* **Work instruction**
Copy exactly the lines from the one containing "[436,127,441,135] ∙ ->" through the last line of the records below, including both, and leave out any pictures.

* **Given records**

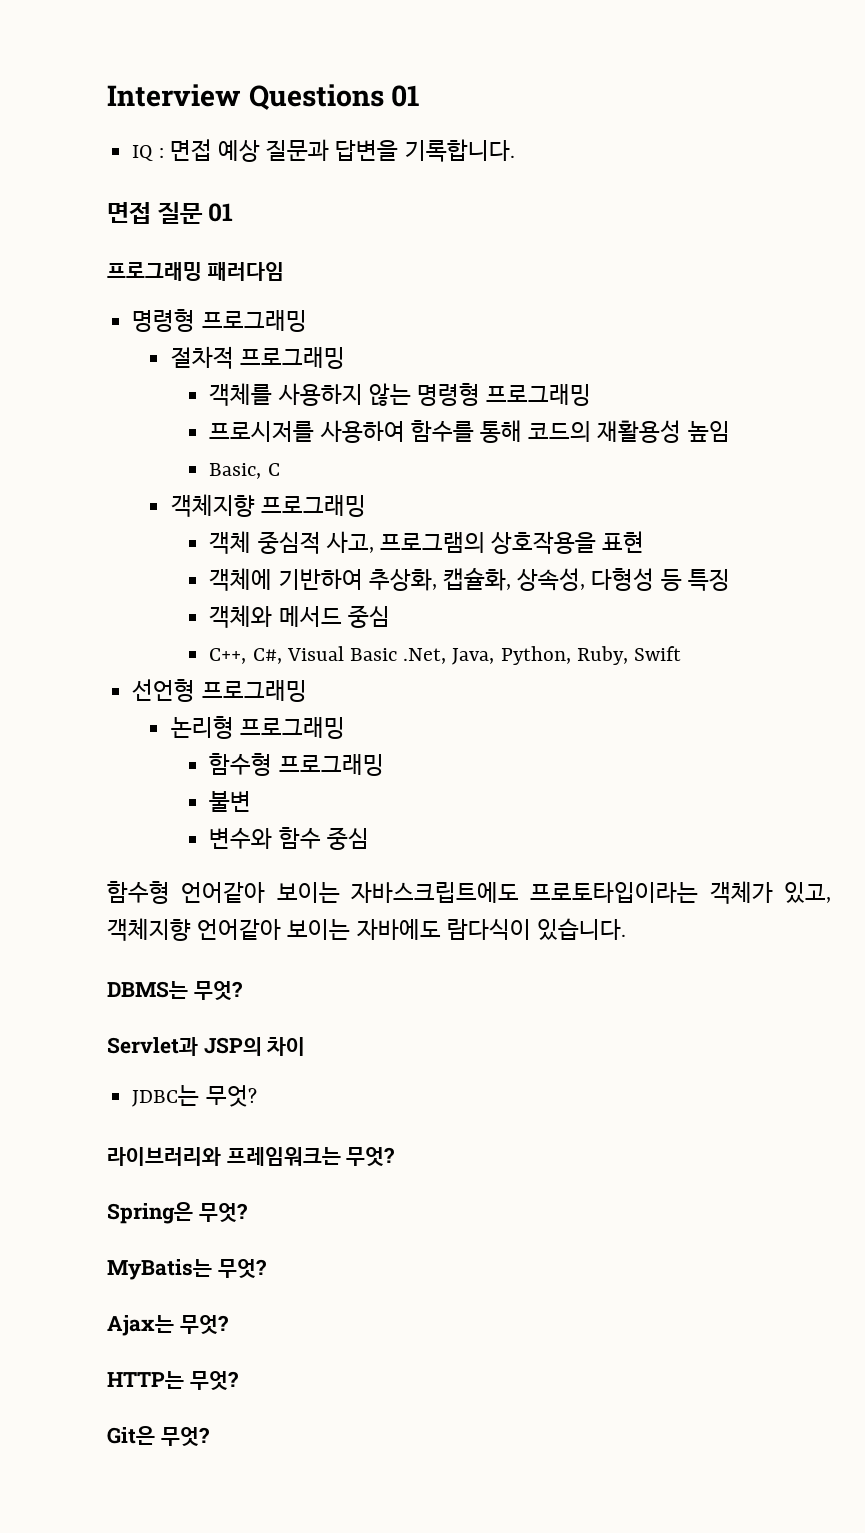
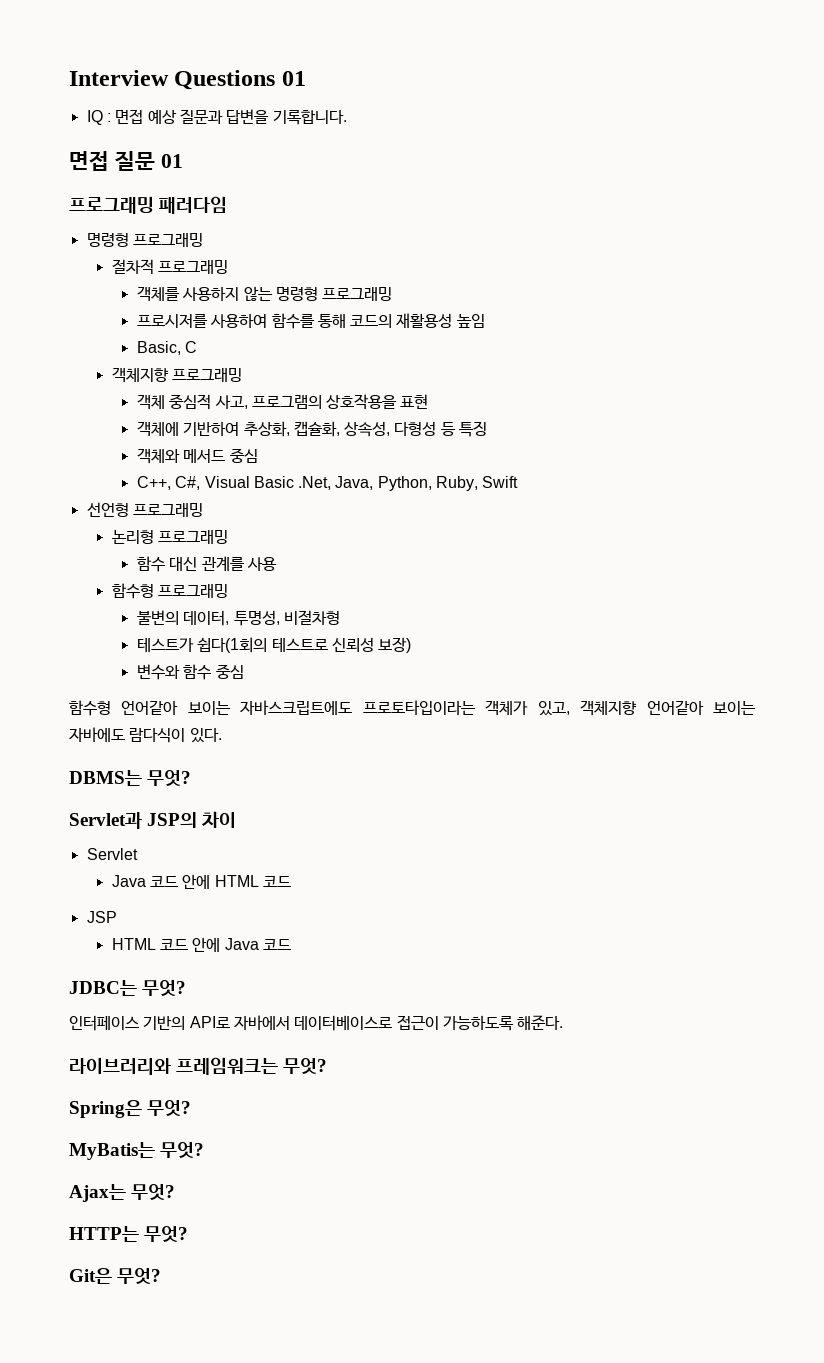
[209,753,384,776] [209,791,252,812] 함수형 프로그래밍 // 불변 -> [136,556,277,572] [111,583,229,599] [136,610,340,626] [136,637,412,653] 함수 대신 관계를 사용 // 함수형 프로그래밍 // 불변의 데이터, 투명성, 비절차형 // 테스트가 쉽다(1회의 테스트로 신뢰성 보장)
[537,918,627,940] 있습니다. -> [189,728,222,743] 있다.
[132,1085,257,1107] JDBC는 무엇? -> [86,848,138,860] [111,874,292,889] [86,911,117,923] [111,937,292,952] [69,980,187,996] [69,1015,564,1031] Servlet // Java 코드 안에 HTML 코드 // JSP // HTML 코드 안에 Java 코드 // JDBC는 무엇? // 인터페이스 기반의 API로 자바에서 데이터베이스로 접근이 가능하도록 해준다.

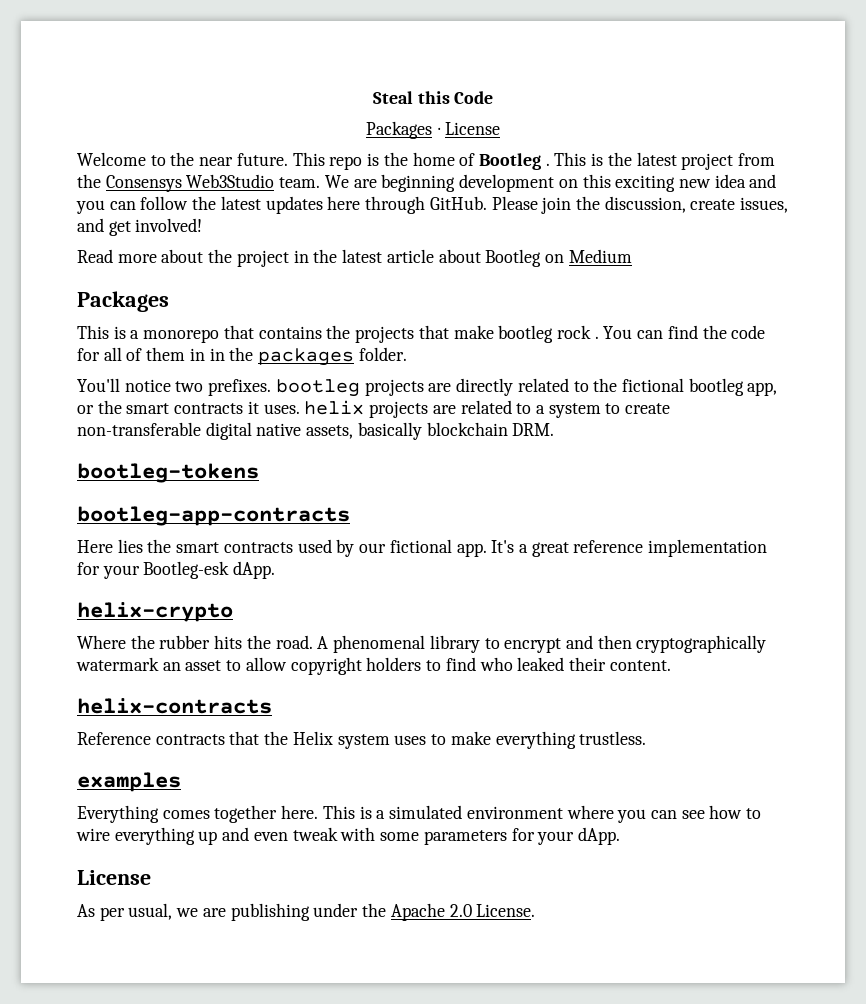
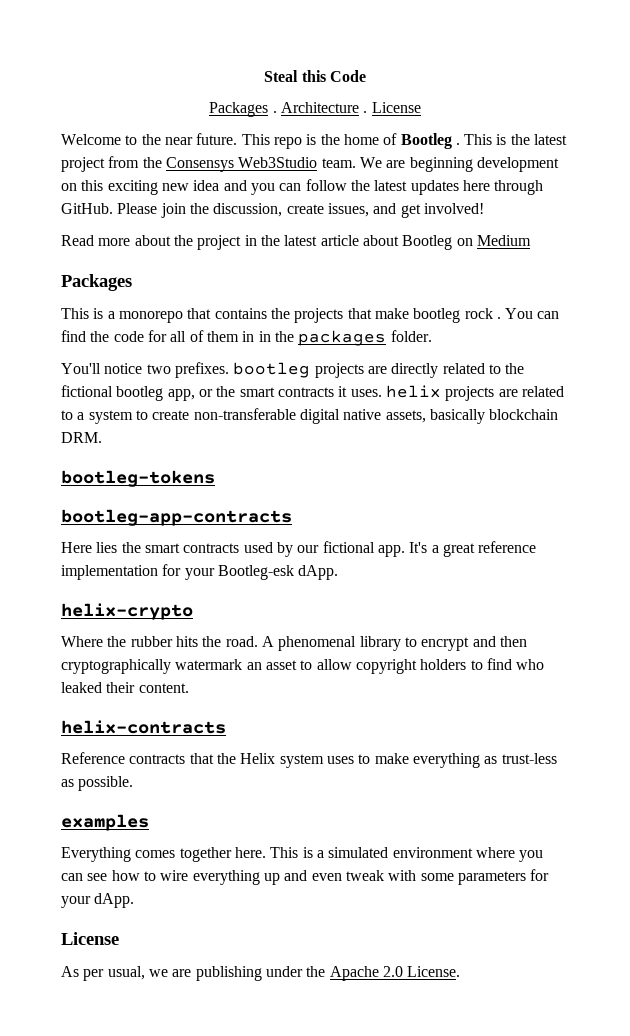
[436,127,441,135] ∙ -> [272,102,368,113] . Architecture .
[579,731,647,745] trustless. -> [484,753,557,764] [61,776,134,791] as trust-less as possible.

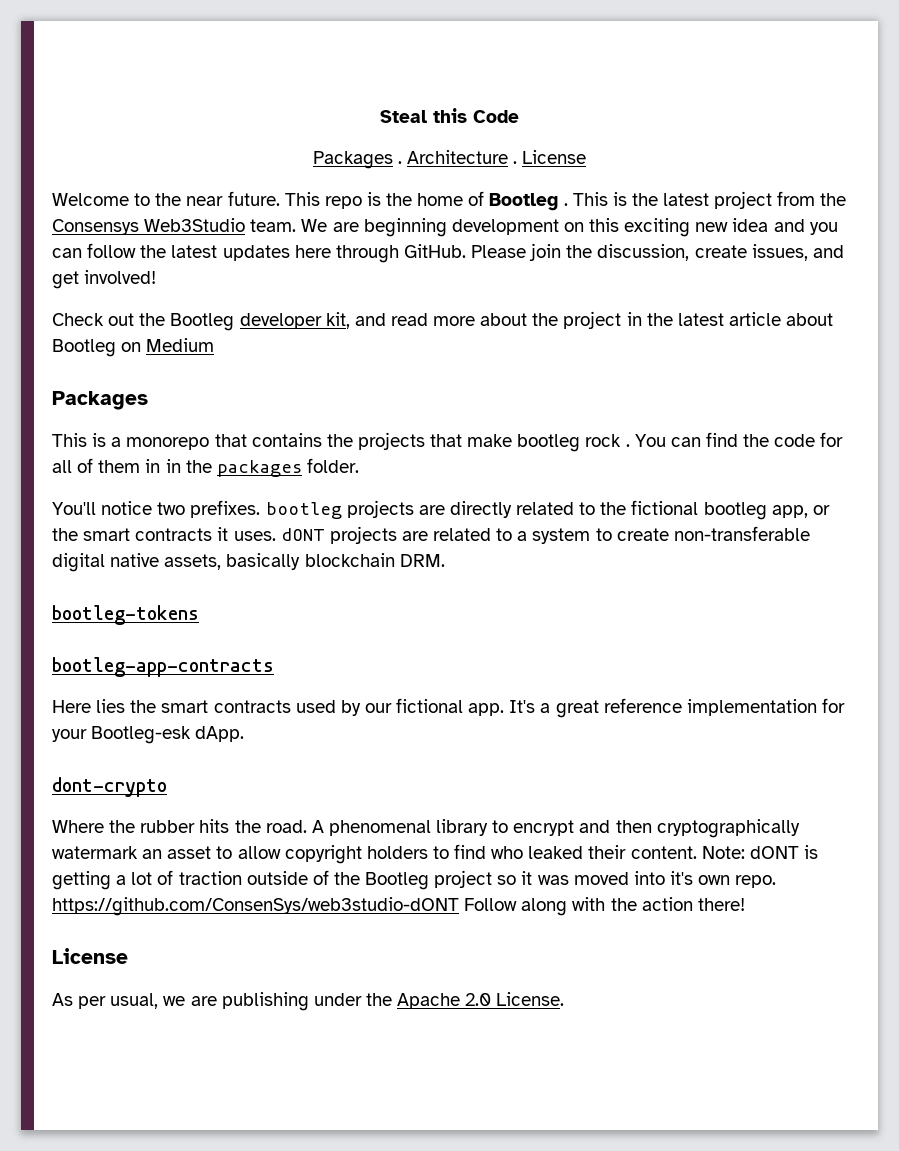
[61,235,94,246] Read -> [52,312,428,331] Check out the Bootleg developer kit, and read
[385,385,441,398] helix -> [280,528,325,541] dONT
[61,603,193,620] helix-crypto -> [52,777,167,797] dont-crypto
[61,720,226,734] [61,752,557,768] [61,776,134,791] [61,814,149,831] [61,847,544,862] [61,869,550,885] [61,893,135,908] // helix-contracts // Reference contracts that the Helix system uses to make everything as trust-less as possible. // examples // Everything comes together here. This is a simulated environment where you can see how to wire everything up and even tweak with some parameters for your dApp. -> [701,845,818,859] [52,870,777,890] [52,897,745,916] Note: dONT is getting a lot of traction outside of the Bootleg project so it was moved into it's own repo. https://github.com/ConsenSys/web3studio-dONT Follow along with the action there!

* **Written answer**
[436,127,441,135] ∙ -> [272,102,368,113] . Architecture .
[579,731,647,745] trustless. -> [484,753,557,764] [61,776,134,791] as trust-less as possible.

[61,235,94,246] Read -> [52,312,428,331] Check out the Bootleg developer kit, and read
[385,385,441,398] helix -> [280,528,325,541] dONT
[61,603,193,620] helix-crypto -> [52,777,167,797] dont-crypto
[61,720,226,734] [61,752,557,768] [61,776,134,791] [61,814,149,831] [61,847,544,862] [61,869,550,885] [61,893,135,908] // helix-contracts // Reference contracts that the Helix system uses to make everything as trust-less as possible. // examples // Everything comes together here. This is a simulated environment where you can see how to wire everything up and even tweak with some parameters for your dApp. -> [701,845,818,859] [52,870,777,890] [52,897,745,916] Note: dONT is getting a lot of traction outside of the Bootleg project so it was moved into it's own repo. https://github.com/ConsenSys/web3studio-dONT Follow along with the action there!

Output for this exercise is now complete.